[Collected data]
▼
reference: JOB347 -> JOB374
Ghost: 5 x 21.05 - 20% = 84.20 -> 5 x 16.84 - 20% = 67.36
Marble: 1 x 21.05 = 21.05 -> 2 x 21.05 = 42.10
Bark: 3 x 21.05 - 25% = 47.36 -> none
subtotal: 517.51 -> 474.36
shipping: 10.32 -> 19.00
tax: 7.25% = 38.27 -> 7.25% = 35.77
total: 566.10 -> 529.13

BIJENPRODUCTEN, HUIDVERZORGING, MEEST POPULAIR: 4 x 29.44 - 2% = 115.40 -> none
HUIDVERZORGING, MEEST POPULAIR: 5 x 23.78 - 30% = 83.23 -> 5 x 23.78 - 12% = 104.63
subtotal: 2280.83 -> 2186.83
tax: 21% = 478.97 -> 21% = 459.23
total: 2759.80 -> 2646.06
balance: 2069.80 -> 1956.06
▲
▼
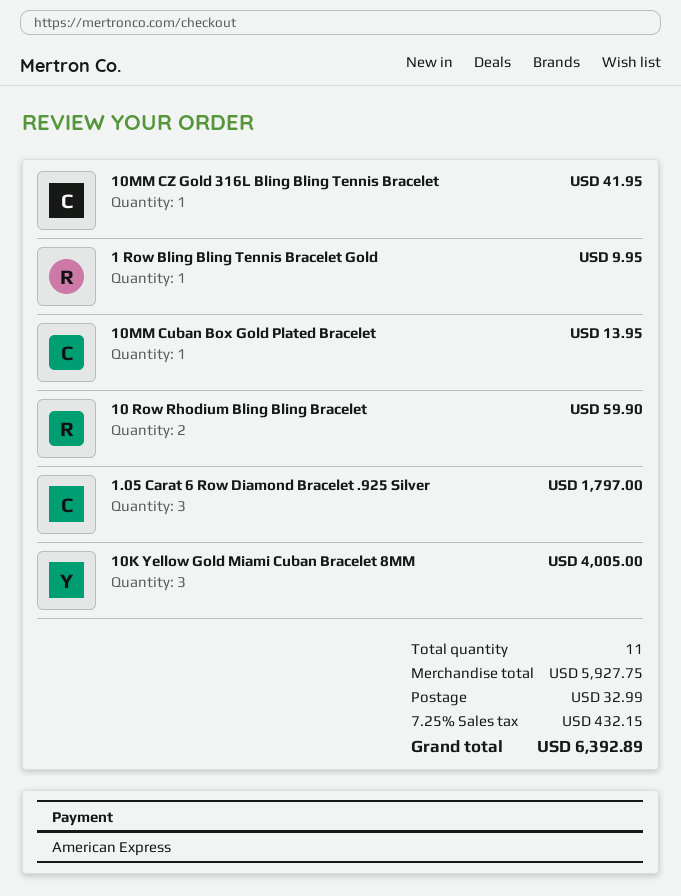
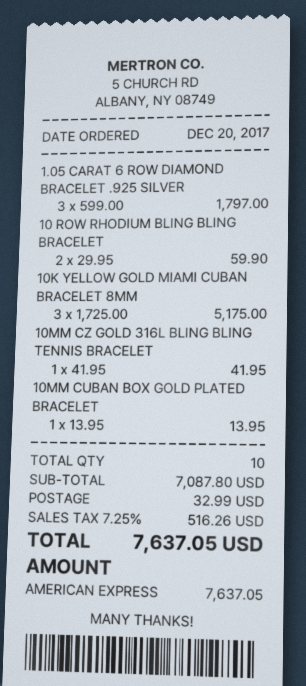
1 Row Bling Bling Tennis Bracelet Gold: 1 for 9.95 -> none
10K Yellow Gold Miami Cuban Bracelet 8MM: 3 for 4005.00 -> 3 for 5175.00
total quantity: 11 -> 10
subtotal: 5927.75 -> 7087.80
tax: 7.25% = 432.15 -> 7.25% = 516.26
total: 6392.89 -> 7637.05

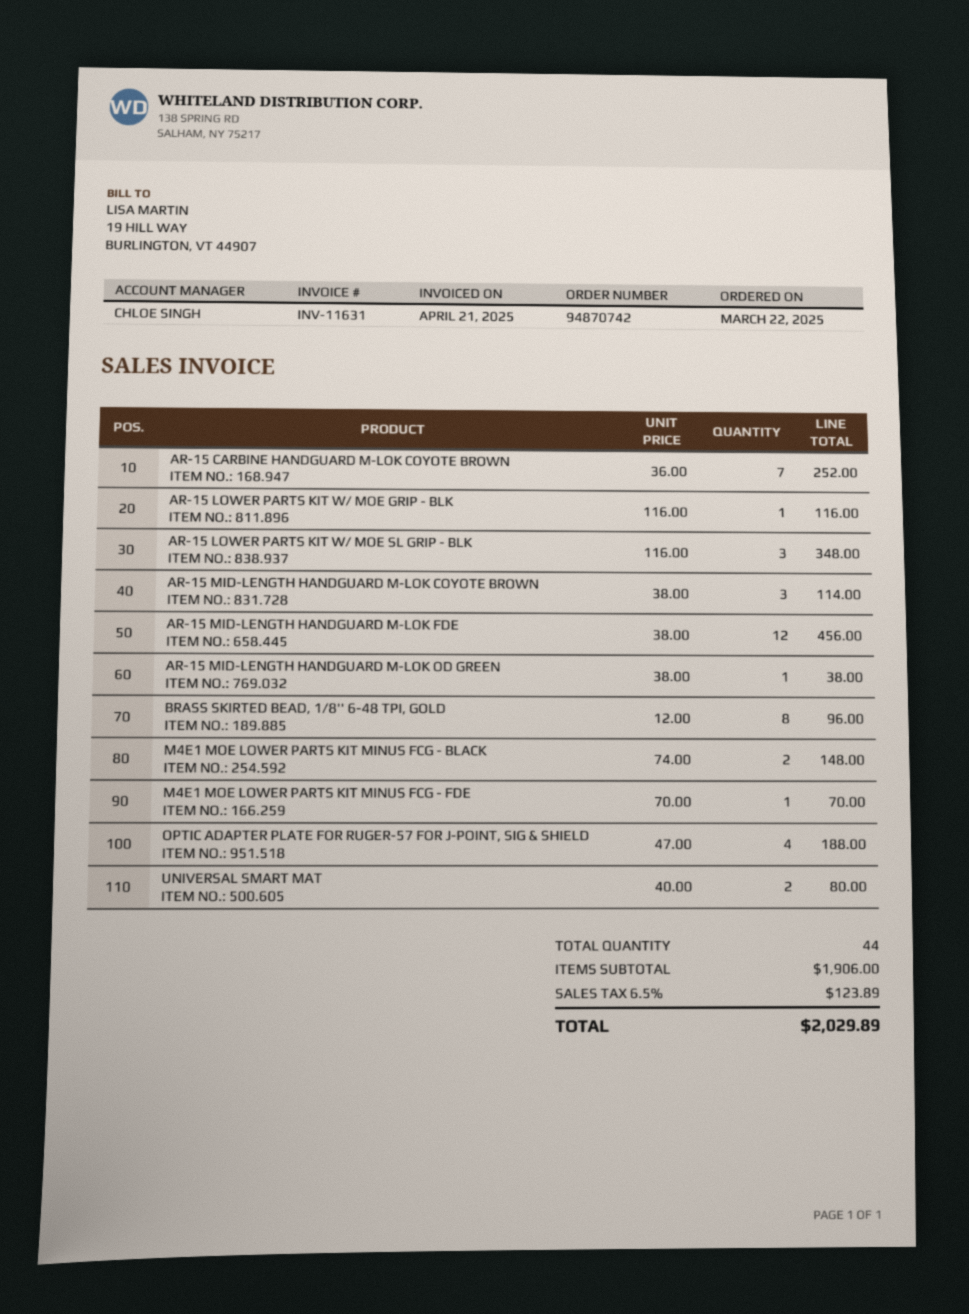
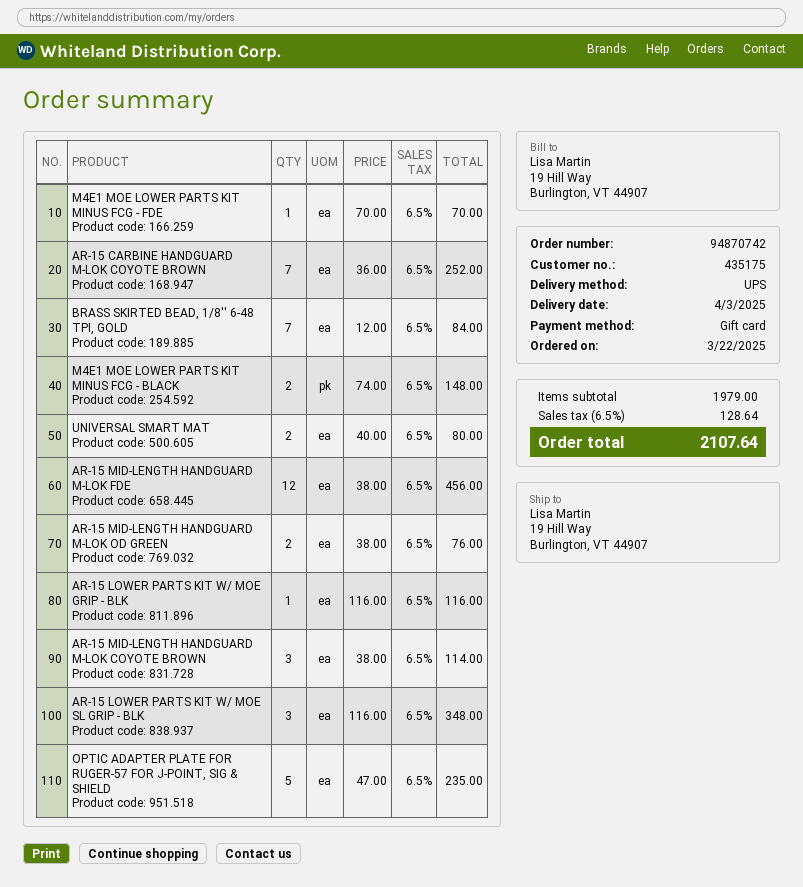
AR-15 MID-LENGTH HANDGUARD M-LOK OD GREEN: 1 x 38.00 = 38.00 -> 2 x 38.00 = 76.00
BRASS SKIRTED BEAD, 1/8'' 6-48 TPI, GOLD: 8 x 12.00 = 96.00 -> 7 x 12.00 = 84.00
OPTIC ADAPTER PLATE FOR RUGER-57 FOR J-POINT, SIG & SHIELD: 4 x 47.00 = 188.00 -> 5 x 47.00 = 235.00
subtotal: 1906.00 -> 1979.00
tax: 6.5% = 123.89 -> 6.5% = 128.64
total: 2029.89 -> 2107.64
▲
▼
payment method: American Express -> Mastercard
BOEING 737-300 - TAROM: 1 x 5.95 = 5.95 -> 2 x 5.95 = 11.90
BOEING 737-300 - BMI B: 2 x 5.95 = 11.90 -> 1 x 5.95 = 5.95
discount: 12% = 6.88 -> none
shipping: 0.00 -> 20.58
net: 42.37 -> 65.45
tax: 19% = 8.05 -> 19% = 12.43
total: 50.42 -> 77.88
▲
Please give an exact copy of the entries above, from the line with "reference: JOB347 -> JOB374" down to the line with "total: 566.10 -> 529.13", inclusive, and nothing else.

reference: JOB347 -> JOB374
Ghost: 5 x 21.05 - 20% = 84.20 -> 5 x 16.84 - 20% = 67.36
Marble: 1 x 21.05 = 21.05 -> 2 x 21.05 = 42.10
Bark: 3 x 21.05 - 25% = 47.36 -> none
subtotal: 517.51 -> 474.36
shipping: 10.32 -> 19.00
tax: 7.25% = 38.27 -> 7.25% = 35.77
total: 566.10 -> 529.13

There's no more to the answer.